Saturday, 12 April 2025

BEATS OF LOVE 

145. Ode to Beer by Me 


Little folk came to stay, sex toys, explosions along the way, 

Rallying round, sipping tea and drinking beer

but us you could barely hear

Locking you in at night, whilst the magic happened

Aforementioned explosions and such like


Warning sign number one was full on

Distracted again, then thudding onto the telly. 

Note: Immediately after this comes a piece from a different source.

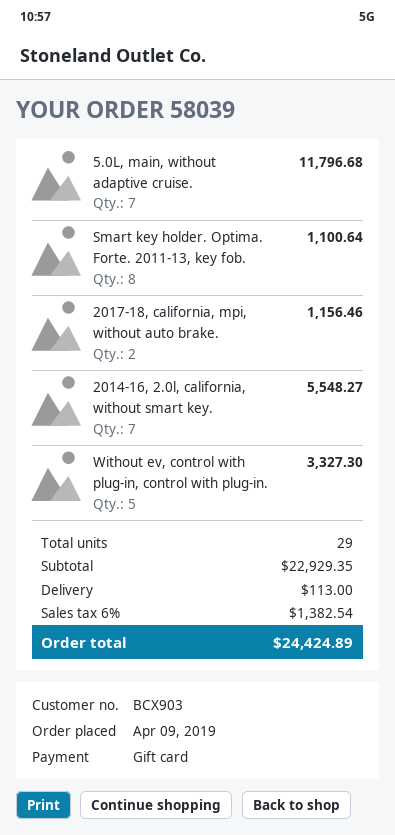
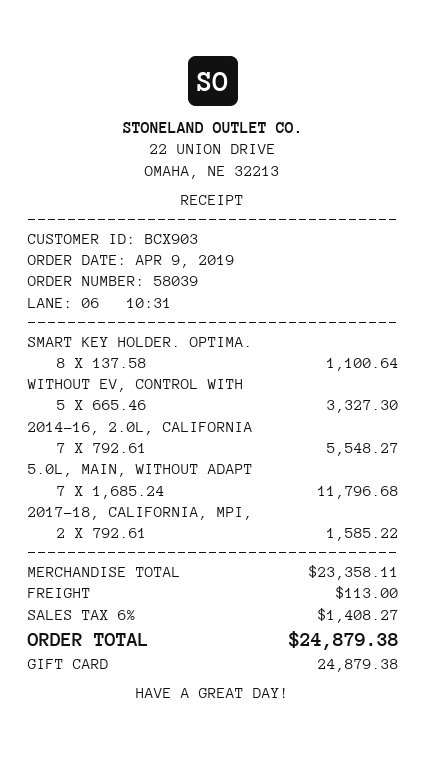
2017-18, california, mpi, without auto brake.: 2 for 1156.46 -> 2 for 1585.22
subtotal: 22929.35 -> 23358.11
tax: 6% = 1382.54 -> 6% = 1408.27
total: 24424.89 -> 24879.38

Confidence lost with remote still in your shaky hand 

Soldiering on, as the little folk got easier to understand


Warning sign number two was a right to do

Putting the gas on, the new pedal to the metal

It no longer smelt thus

Melting your plastic electric kettle

Still, we poured a beer

and hid the hobs











There was no warning sign number three, just an almighty crash

Mistaking the massive rubber plant for something else

Something that could hold your weight

Spooning down hospital food, things quickly disappeared


First the home that you haven't really lived in for months, anyway

Still, spooning down a meal, to renew some zeal

Then, hoping to escape the bed,

your still strong legs, purposefully pressing against my hand,

Whilst being told they're as much use to you as sand

Killed said hope dead


Then the one-to-one care that's simply not there

A youthful social worker now dreads our calls

almost as much as the tired hospital staff, when asked to get another round of drinks in

dread yours


Although in no way meant

we've only gone and quit the beer for Lent


Sunday, 6 April 2025

BEATS OF LOVE 


144. I'm Gonna Change by The Velours


AN OCCUPATIONAL hazard of supermarket work is old work colleagues regaling tales at inopportune times or informing me of folk dying. 


One such guy informed me a former colleague was in a coma and asked whether I knew him. Course I did. He was the only guy who ever got barred from the works drinking hole. 




He threw the contents of his colostomy bag over his girlfriend's head after a heated argument. In the pub. I then added how unfortunate he was to miss out on redundancy. Leaving months before the announcement. I was abruptly told he did alright, pilfering from the firm for nearly two decades. Understandably, nobody in security wanted to search his colostomy bag despite strongly suspecting it contained company property. Even a CCTV camera installed over his workstation didn't deter him. Explains why somewhat ironically he had the sweaty, nervous energy of someone in constant need of the John. 

It then hit me that life gets reduced to a couple of anecdotes by people who are little more than caricatures in our lives. Clothing myself in Christ and not gratifying the desires of my sinful nature will not change anecdotes after my life is toast. It might make me less damaged and better equipped to die. When I was expecting death in my 30s, a death I was spiritually unprepared for, I promised God that if I survived, I would change. What life has taught me since is there's a plethora of deaths, many of which no amount of spiritual preperation readies you for. 

An occupational hazard of supermarket work is old work colleagues regaling tales at inopportune times or informing me of folk dying. And me being flippant.